I am currently making a console program about buying property in a city. Properties can be bought from the city by someone, transferred to another person, or returned to the city if the person who has ownership dies.
I have created 3 classes: Person, City, and Property. My Person and City classes both have vectors of unique_ptrs of Property. My main.cpp has a City unique_ptr and a vector of Person unique_ptrs and does basic initialization.

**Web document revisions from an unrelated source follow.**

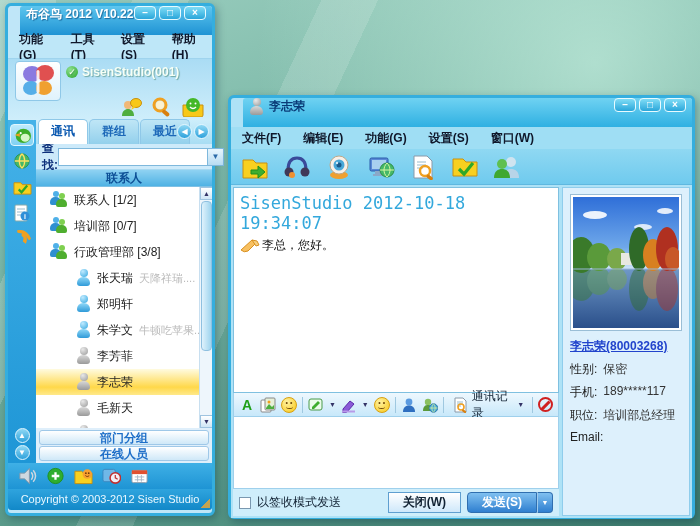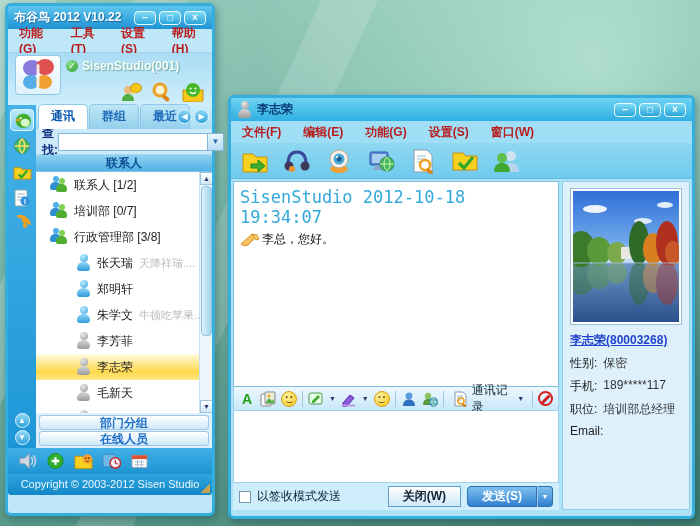--- a/index.html
+++ b/index.html
@@ -17,9 +17,9 @@
   
   .win { position:absolute; border:3px solid #35aede; border-radius:6px;
     box-shadow:2px 3px 8px rgba(0,40,60,.35); background:#bfe6f8; }
-  .titlebar { height:23px; display:flex; align-items:center; padding:0 6px;
+  .titlebar { height:29px; display:flex; padding:0 6px;
     background:linear-gradient(#5ec6ee, #1f93d4); border-radius:3px 3px 0 0;
-    color:#fff; font-weight:bold; }
+    color:#fff; font-weight:bold;margin-left:12px; }
   .titlebar .ttl { text-shadow:1px 1px 1px rgba(0,60,110,.6); white-space:nowrap; }
   .winbtns { margin-left:auto; display:flex; gap:3px; }
   .wbtn { width:22px; height:14px; border:1px solid #e8fbff; border-radius:4px;

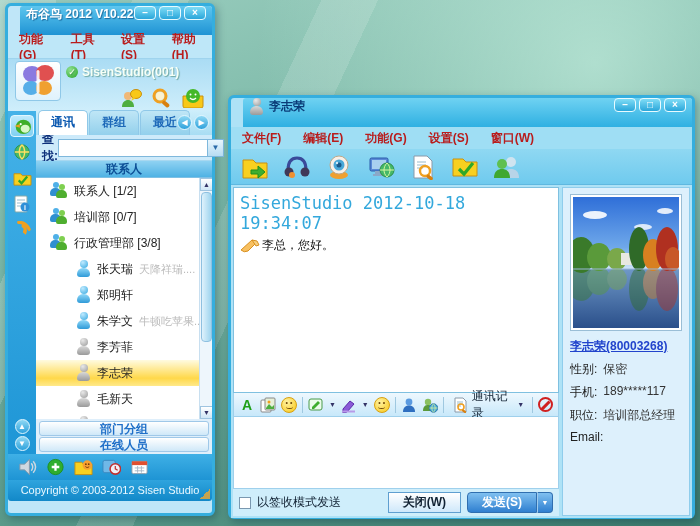--- a/index.html
+++ b/index.html
@@ -26,7 +26,7 @@
     background:linear-gradient(#7fdcf6,#2aa6da); color:#fff; font-size:10px; line-height:12px;
     text-align:center; font-weight:bold; cursor:pointer; }
   .wbtn.min::before{content:"–";} .wbtn.max::before{content:"□";} .wbtn.cls::before{content:"×";}
-  .menubar { display:flex; gap:0; align-items:center; background:#bee7f8; color:#b91c1c;
+  .menubar { display:flex; gap:0; align-items:center; background:#bee7f8; color:#0f172a;
     font-weight:bold; }
   .menubar .mi { padding:4px 11px; cursor:pointer; }
 

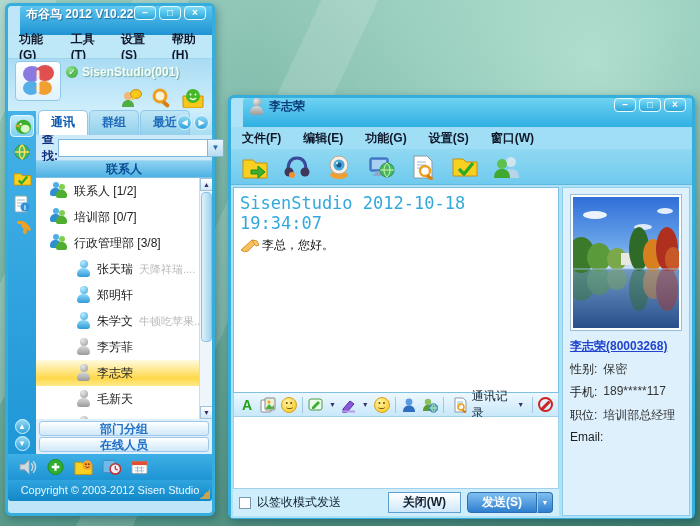--- a/index.html
+++ b/index.html
@@ -33,7 +33,7 @@
   
   #mainwin { left:5px; top:3px; width:210px; height:513px; }
   #mainwin .menubar { height:24px; border-bottom:1px solid #9fd4ee; }
-  .userstrip { position:relative; height:52px;
+  .userstrip { position:relative; height:61px;
     background:linear-gradient(#aadcf4,#cfeefb); }
   .avatarbox { position:absolute; left:7px; top:2px; width:46px; height:40px;
     background:linear-gradient(#ffffff,#dff2fc); border:1px solid #8fc8e8; border-radius:4px;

class Person { string name; vector<unique_ptr<Property>> ownedProperties; public: string getName(); vector<unique_ptr<Property>> const& getOwnedProperties(); }; class City { string name; vector<unique_ptr<Property>> ownedProperties; public: string getName(); vector<unique_ptr<Property>> const& getOwnedProperties(); }; class Property { string name; int id; public: int getID(); string getName(); } int main() { int numProperties; vector<unique_ptr<Person>> people; unique_ptr<City> city; // initializing everything printAllProperties(); }
I decided to use unique_ptr because I am thinking of making subclasses of Property later and because I want to make sure that a Property only has one owner. I am using move() to transfer ownership between the Property vectors of City and Person. I am also printing out information like this:
City: San Johncisco ID | Property Name | Owner 0 | A | John 1 | B | San Johncisco 2 | C | Johnny 3 | D | Johnathan 4 | E | San Johncisco 5 | F | Johnalina 6 | G | Johnatha
The problem is that because I want to print the properties in order, I end up having something like this:
for (int currentID = 0; currentID < numProperties; currentID++) { for (auto property: city->getOwnedProperties()) { if (property->getID() == currentID) { // print info } } for (auto person: people) { for (auto property: person->getOwnedProperties()) { if (property->getID() == currentID) { // print info } } } }
This looks really ugly and I feel as though I could’ve designed the program / method better. Any advice?